Send letters to: L.A. Weekly, P.O. Box 4315, L.A., CA 90078. Or fax us at (323) 465-3220. Or e-mail us at letters@laweekly.com. Letters, which must be typewritten and include a daytime telephone number for verification, may be edited for purposes of space or clarity.


I went to the Silent Movie Theater last week, where I encountered the group of protesters that are the basis for Justin Clark’s article “Birth of a Protest” [A Considerable Town, August 13–19]. Don’t the protesters and theater owners know that if we ignore the past we cannot learn from it? That to not show The Birth of a Nation is more racist than to show it?
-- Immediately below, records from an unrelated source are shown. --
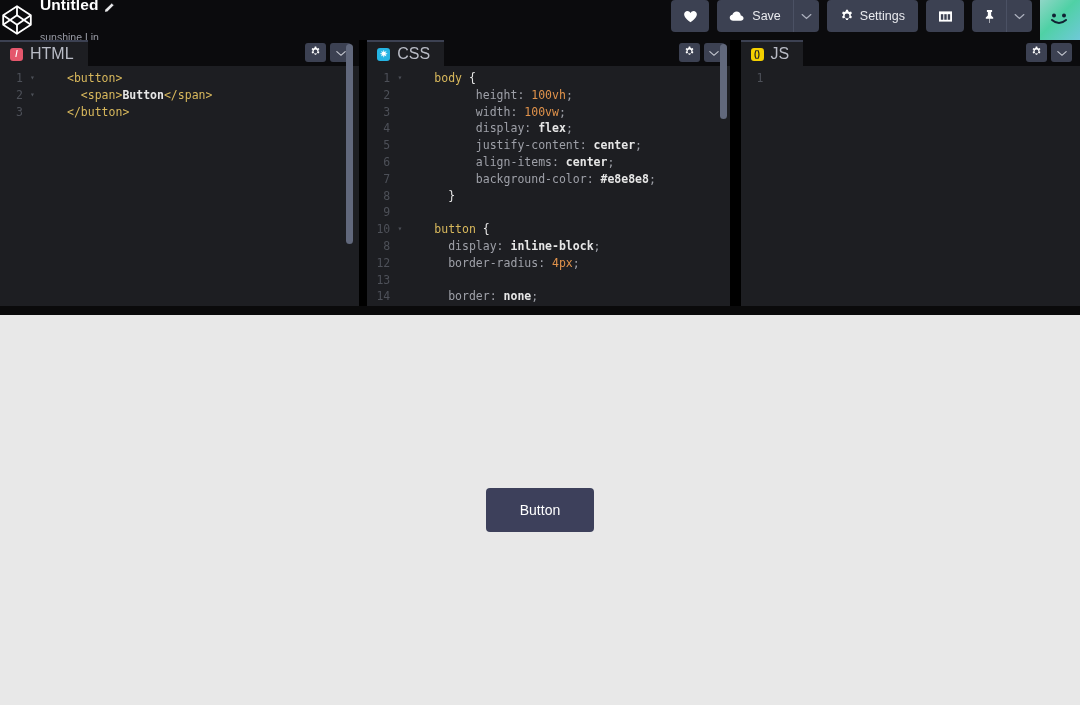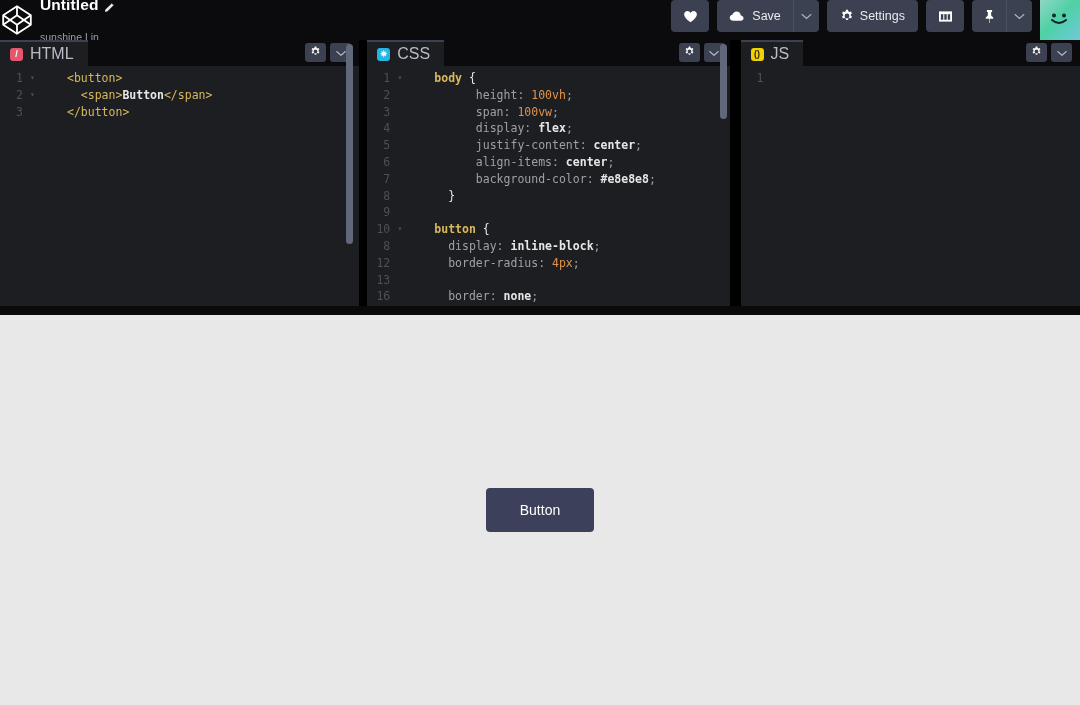--- a/index.html
+++ b/index.html
@@ -121,7 +121,7 @@
   
   .t-tag   { color: #d8b85c; }
   .t-txt   { color: #e6e6e6; font-weight: bold; }
-  .t-sel   { color: #d8b85c; font-weight: bold; text-align: right; }
+  .t-sel   { color: #d8b85c; font-weight: normal; text-align: right; }
   .t-prop  { color: #9ea0a8; }
   .t-val   { color: #e6e6e6; font-weight: bold; text-align: center; }
   .t-num   { color: #e0924b; }

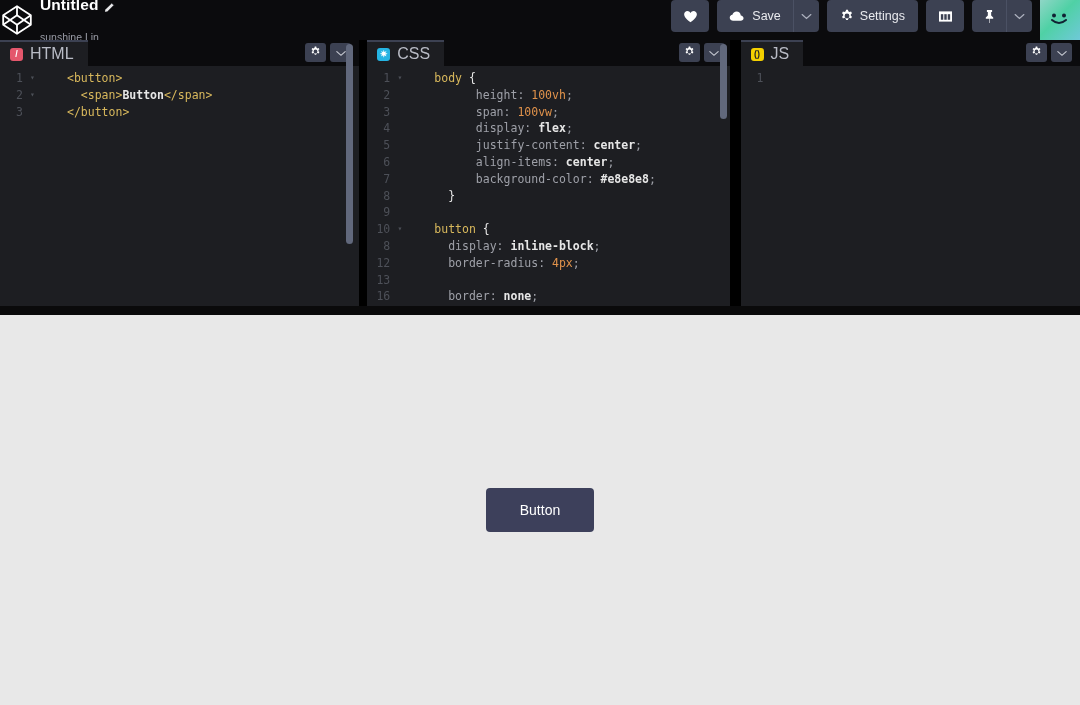--- a/index.html
+++ b/index.html
@@ -318,7 +318,7 @@
     <div class="code">
         <div class="line"><span class="ln">1</span><span class="fold">▾</span><span class="src"><span class="t-sel">body</span><span class="t-brace"> {</span></span></div>
         <div class="line"><span class="ln">2</span><span class="fold"></span><span class="src"><span class="t-prop">      height</span><span class="t-punc">: </span><span class="t-num">100vh</span><span class="t-punc">;</span></span></div>
-        <div class="line"><span class="ln">3</span><span class="fold"></span><span class="src"><span class="t-prop">      span</span><span class="t-punc">: </span><span class="t-num">100vw</span><span class="t-punc">;</span></span></div>
+        <div class="line"><span class="ln">3</span><span class="fold"></span><span class="src"><span class="t-prop">      width</span><span class="t-punc">: </span><span class="t-num">100vw</span><span class="t-punc">;</span></span></div>
         <div class="line"><span class="ln">4</span><span class="fold"></span><span class="src"><span class="t-prop">      display</span><span class="t-punc">: </span><span class="t-val">flex</span><span class="t-punc">;</span></span></div>
         <div class="line"><span class="ln">5</span><span class="fold"></span><span class="src"><span class="t-prop">      justify-content</span><span class="t-punc">: </span><span class="t-val">center</span><span class="t-punc">;</span></span></div>
         <div class="line"><span class="ln">6</span><span class="fold"></span><span class="src"><span class="t-prop">      align-items</span><span class="t-punc">: </span><span class="t-val">center</span><span class="t-punc">;</span></span></div>

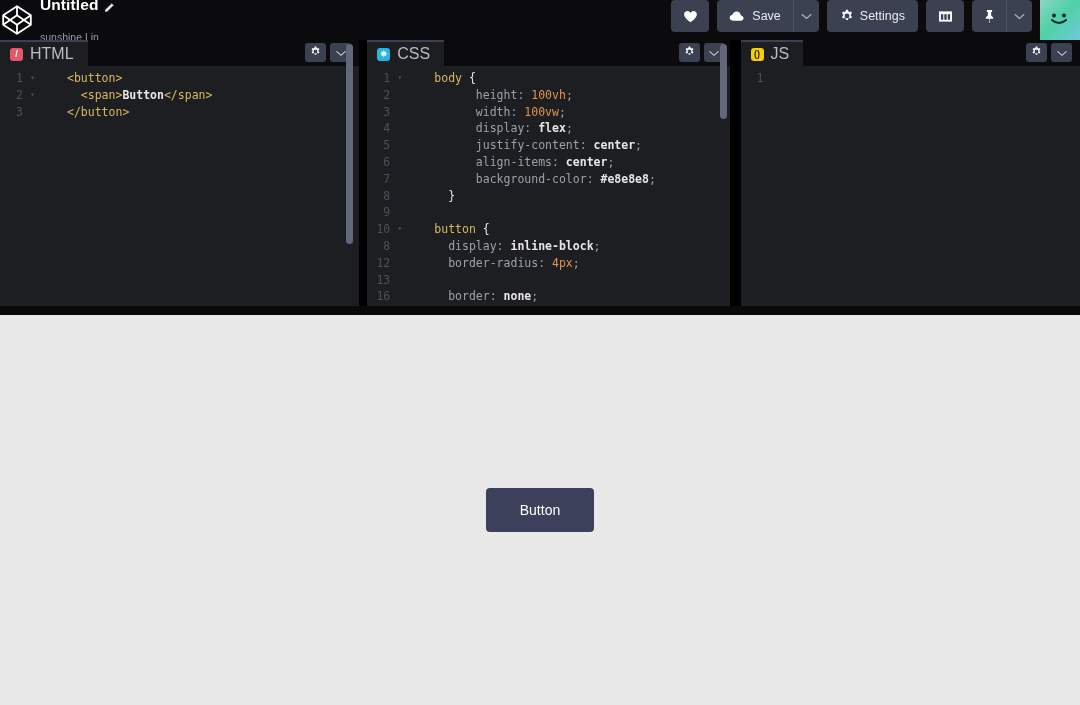--- a/index.html
+++ b/index.html
@@ -329,7 +329,7 @@
         <div class="line"><span class="ln">8</span><span class="fold"></span><span class="src"><span class="t-prop">  display</span><span class="t-punc">: </span><span class="t-val">inline-block</span><span class="t-punc">;</span></span></div>
         <div class="line"><span class="ln">12</span><span class="fold"></span><span class="src"><span class="t-prop">  border-radius</span><span class="t-punc">: </span><span class="t-num">4px</span><span class="t-punc">;</span></span></div>
         <div class="line"><span class="ln">13</span><span class="fold"></span></div>
-        <div class="line"><span class="ln">16</span><span class="fold"></span><span class="src"><span class="t-prop">  border</span><span class="t-punc">: </span><span class="t-val">none</span><span class="t-punc">;</span></span></div>
+        <div class="line"><span class="ln">14</span><span class="fold"></span><span class="src"><span class="t-prop">  border</span><span class="t-punc">: </span><span class="t-val">none</span><span class="t-punc">;</span></span></div>
       </div>
     <div class="vscroll" style="right:6px; top:4px; height:75px;"></div>
   </div>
That self-censorship is slow death in a rotting grave? That it is cowardly to run away from a threat rather than properly address it? That I will never go to the Silent Movie Theater again unless they present a Birth of a Nation/ Intolerance double-bill for free?

—Philip Laszlow


I had pretty much given up on film critics at the L.A. Weekly and, for that matter, critics everywhere, but then I read a review by Scott Foundas, and for the first time in years I felt there was someone who was actually responding to the movie they saw and not to potential perks the studio was offering, or some sense of being perceived as indie, or whatever sad-ass reasons critics end up losing the plot and getting endlessly lost in the hype. After reading Foundas’ article on the new Exorcist film [“Hell Hath No Fury,” August 13–19], I again find him capable, insightful and thorough — and he doesn’t lose the plot. He can straight-up write. It’s a pleasure to read someone who actually cares about films. Try to keep him.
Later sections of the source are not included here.